The Advent of Decentralization: 2001–present

What would come in the new millennium, however, would be a radical reshaping of approaches, not merely reworking of problems along the same axes. Some of this, no doubt, was a consequence of a change in the geopolitical and computational landscape. With the problem of rogue nations isolated to a few spots (e.g., North Korea, Somalia) and state-sponsored terror of the 1970s and 80s giving way to stateless actors led by fanatical clowns hiding out in caves, mutually assured destruction could no longer be a viable theory of operation. Similarly, the explosion of mobile platforms has made decentralization both viable and commercially attractive in ways it was not before.

To deal with these problems, the old approaches guided by centralization are simply untenable. Whether it is mimicking knowledge acquisition by reconceptualizing intelligence as a hive mind instead of a human one, or pushing more functions from London to localities rather than cutting budgets while retaining the same distribution of power, these are fundamental shifts in approach, not technique.

And those are only two examples; countless others exist, especially in the computational arena. AJAX, for instance, pushes more computation onto the client to deal with, among other things, network latency. Similarly, BitTorrent, although not totally decentralized, allows content to be downloaded directly from a number of hosts rather than following the traditional server-client model. And this is not to even mention technologies such as OpenID, OAuth, and ant colony optimization (which could provide for much more efficient packet routing).

* * *

So, what's the point of all this rambling, you might ask (and rightfully so, considering it's largely nonsensical)? Well, mostly it is just to observe this fact: these times, they are a-changing.

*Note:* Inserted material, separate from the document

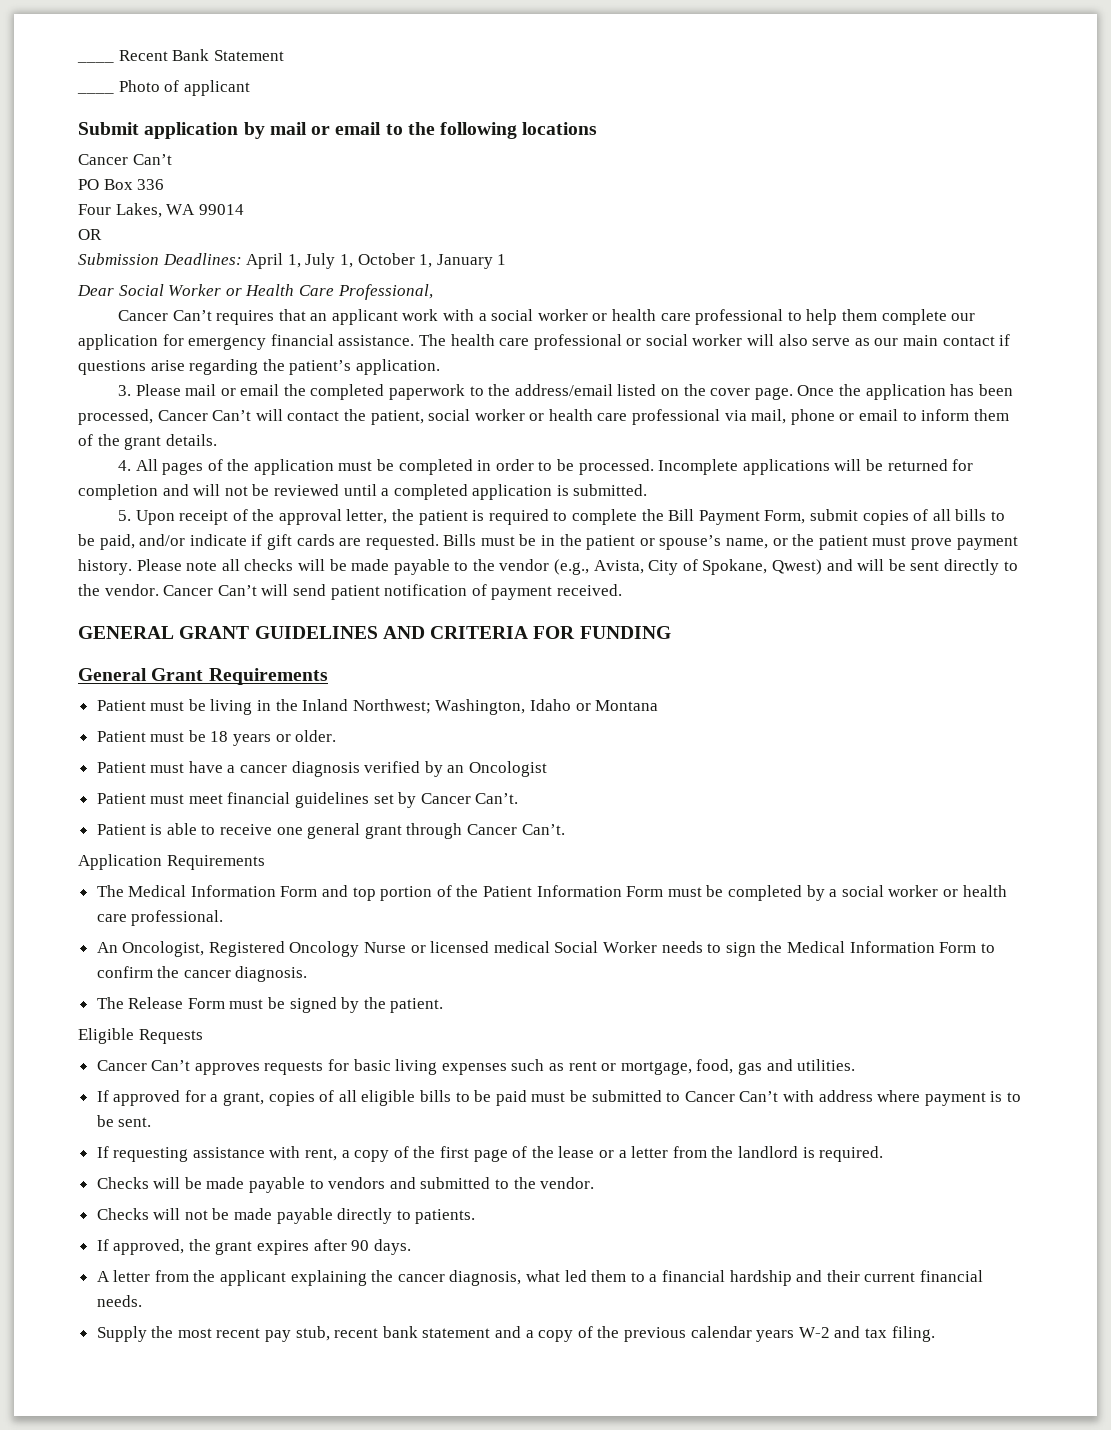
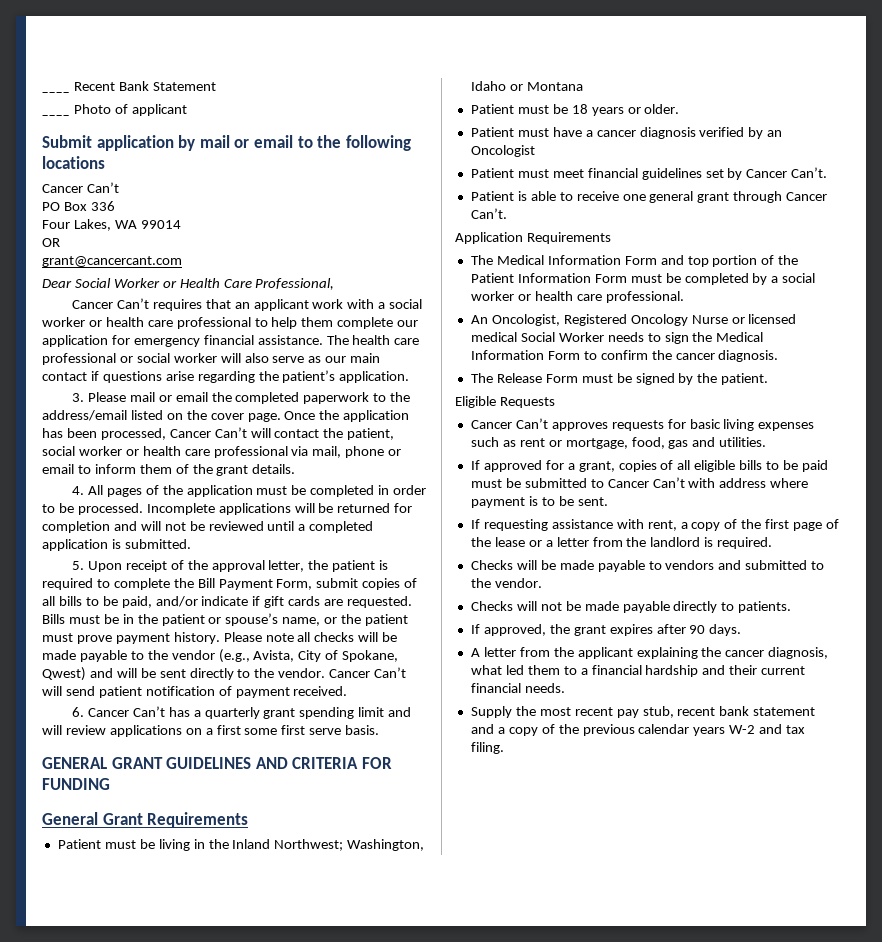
- Submission Deadlines: April 1, July 1, October 1, January 1
+ grant@cancercant.com
+ 6. Cancer Can’t has a quarterly grant spending limit and will review applications on a first some first serve basis.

But less facetiously, it is to note this: much of the radical agenda stemming from the British government today is one of realignment, not reduction, fundamental change, not superficial alteration. On the other hand, while some of that sentiment may now be fomenting in the States within the tea parties (if the lunacy and racism can even be sufficiently disaggregated to uncover a coherent message), the mainstream political machine seems to be moving in the opposite direction—more centralization, that is. Each of the major pieces of legislation, from the health care bill to financial reform bill to the credit card legislation, envisions a larger, not smaller, role for the federal government.

We could, I suppose, argue about the merits of each of these reforms passed in the past congressional term, but to do so is likely an exercise in futility more pronounced than life itself. No one even knows everything that is in those monstrously dense bills, let alone how it will all operate once implemented. Anyone claiming an educated opinion, therefore, is certainly a fool and most likely also a liar. But that collective ignorance doesn't have to stop us from considering these developments in light of the broader theme of decentralization that seems to have happened upon us in the last decade. Is more centralization what we need now? Or is it more decentralization?

I frankly have no idea. But whichever way we go, what we do need is a paradigm shift—some new ideas for old problems. The rebranding of tired old solutions to pesky old problems has become the mainstay of both major parties in the States; and the prospect of any of these attempts succeeding looks particularly grim. The problems confronting us today cannot be solved without fundamental reconceptualization, much as AI was a fool's errand until swarm algorithms. So, will someone please get on this? Paradigm shifts don't come easy. Thanks in advance.